If you can only have happiness or contentment, choose contentment

Contentment always trumps happiness

While we pursue happiness, 
we flee from contentment.

— Hasidic proverb

I stumbled across this provocative pithy proverb in Here I Am, Jonathan Safran Foer’s new novel.

It’s one of those quotes that stopped me in my tracks and I’ve been pondering on it since.

I’ve been thinking about what we mean by happiness and contentment too. They are after all, at first glance, very similar in meaning.

And yet, is it truly possible that, similar as they are, in the pursuit of one we find ourselves abandoning the other?

When I think of happiness I think of circumstances. Happiness is, for me, a response to something happening. Watching a great film at the cinema. Enjoying a romantic weekend away with my wife. Delighting in time spent with my young daughters. Having fun with friends. Being immersed in a good book. Buying the latest Apple device. Going on holiday.

All these things bring happiness to me. My life is richer for being able to have these moments.

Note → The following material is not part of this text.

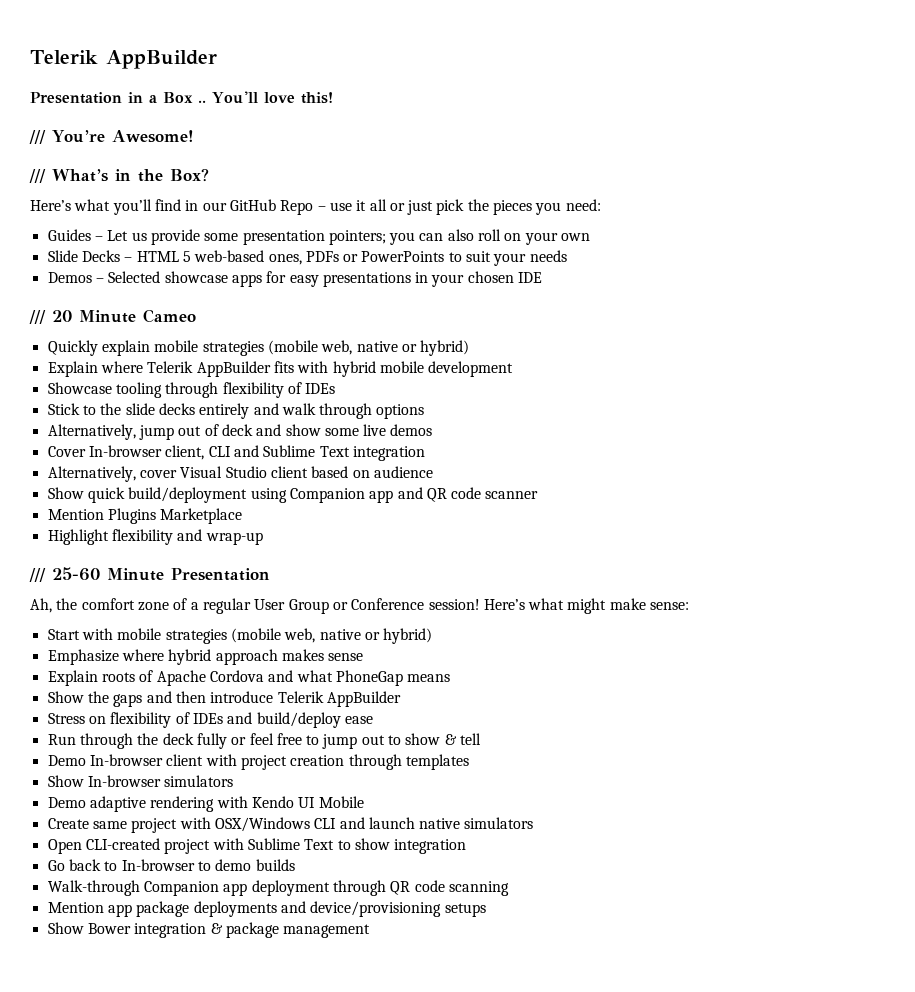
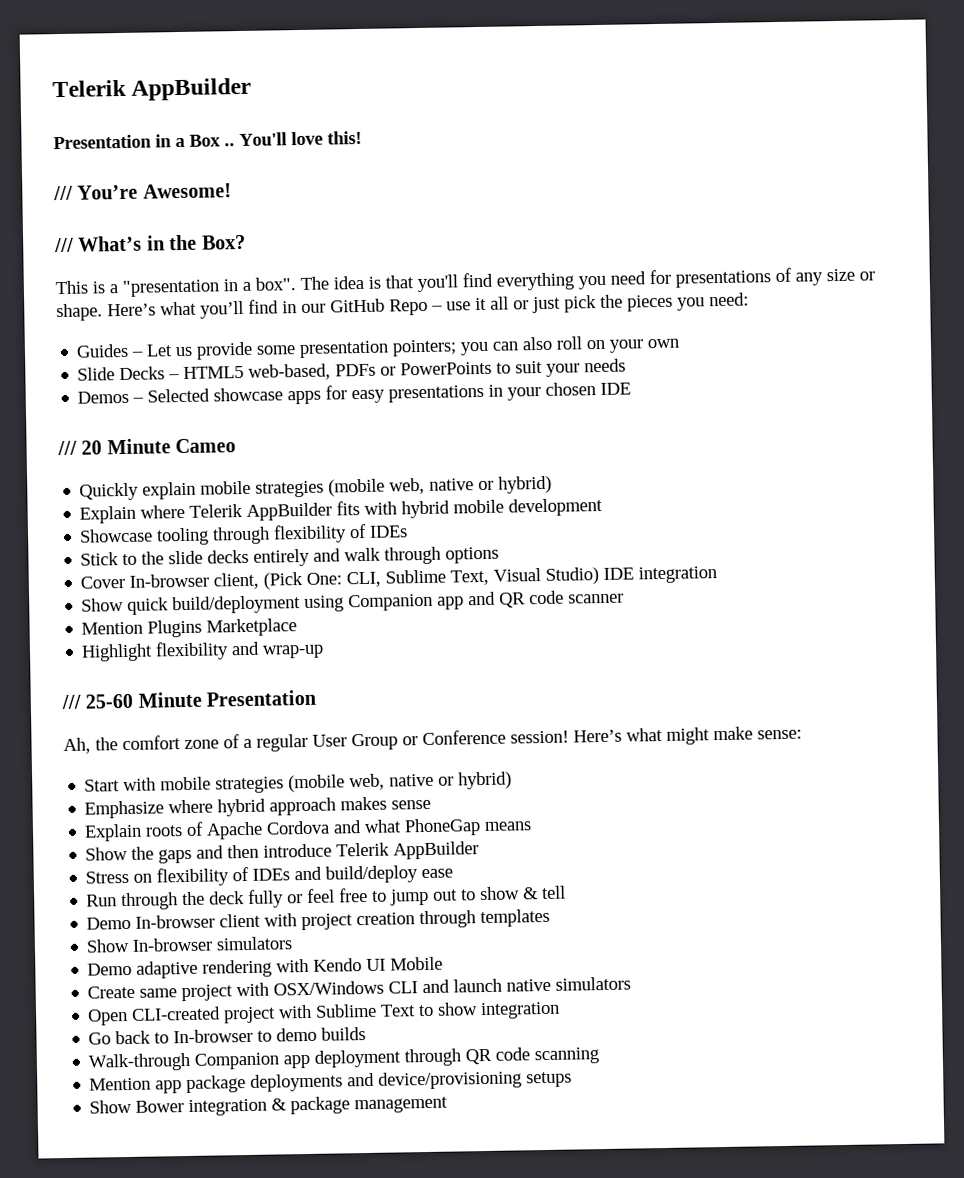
(209, 175) none -> [55,267,875,297] [56,303,103,322] This is a "presentation in a box". The idea is that you'll find everything you need for presentations of any size or shape.
[136,250,302,265] HTML 5 web-based ones, -> [183,363,332,381] HTML5 web-based,
[47,424,433,440] [47,445,425,461] [47,466,433,482] Alternatively, jump out of deck and show some live demos // Cover In-browser client, CLI and Sublime Text integration // Alternatively, cover Visual Studio client based on audience -> [80,566,718,590] Cover In-browser client, (Pick One: CLI, Sublime Text, Visual Studio) IDE integration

But what if, for whatever reason, some of these things were no longer possible? Maybe the loss of a job means we can’t afford that fancy holiday. And I have to say no to the latest Apple device. Perhaps we have to settle for M&S’s dine in for two for a tenner over the romantic weekend away.

This is when contentment trumps happiness.

Happiness drives us to always pursue more: go to more places; have more experiences; buy more things.

Contentment says, whatever we have, wherever we are, whatever we do, I choose to be satisfied.

It is a peacefulness that overrides whatever the circumstances are.

I hope, naturally, that life will afford me both happiness and contentment. But if I make happiness my goal—if I constantly seek more—I can see how contentment will pass me by.

If we can only have one, choose contentment. But in choosing that, we open ourselves to the possibility of both. If we choose only the pursuit of happiness, we will miss out on the contentment that actually keeps us mentally and emotionally healthy through life’s inevitable ups and downs.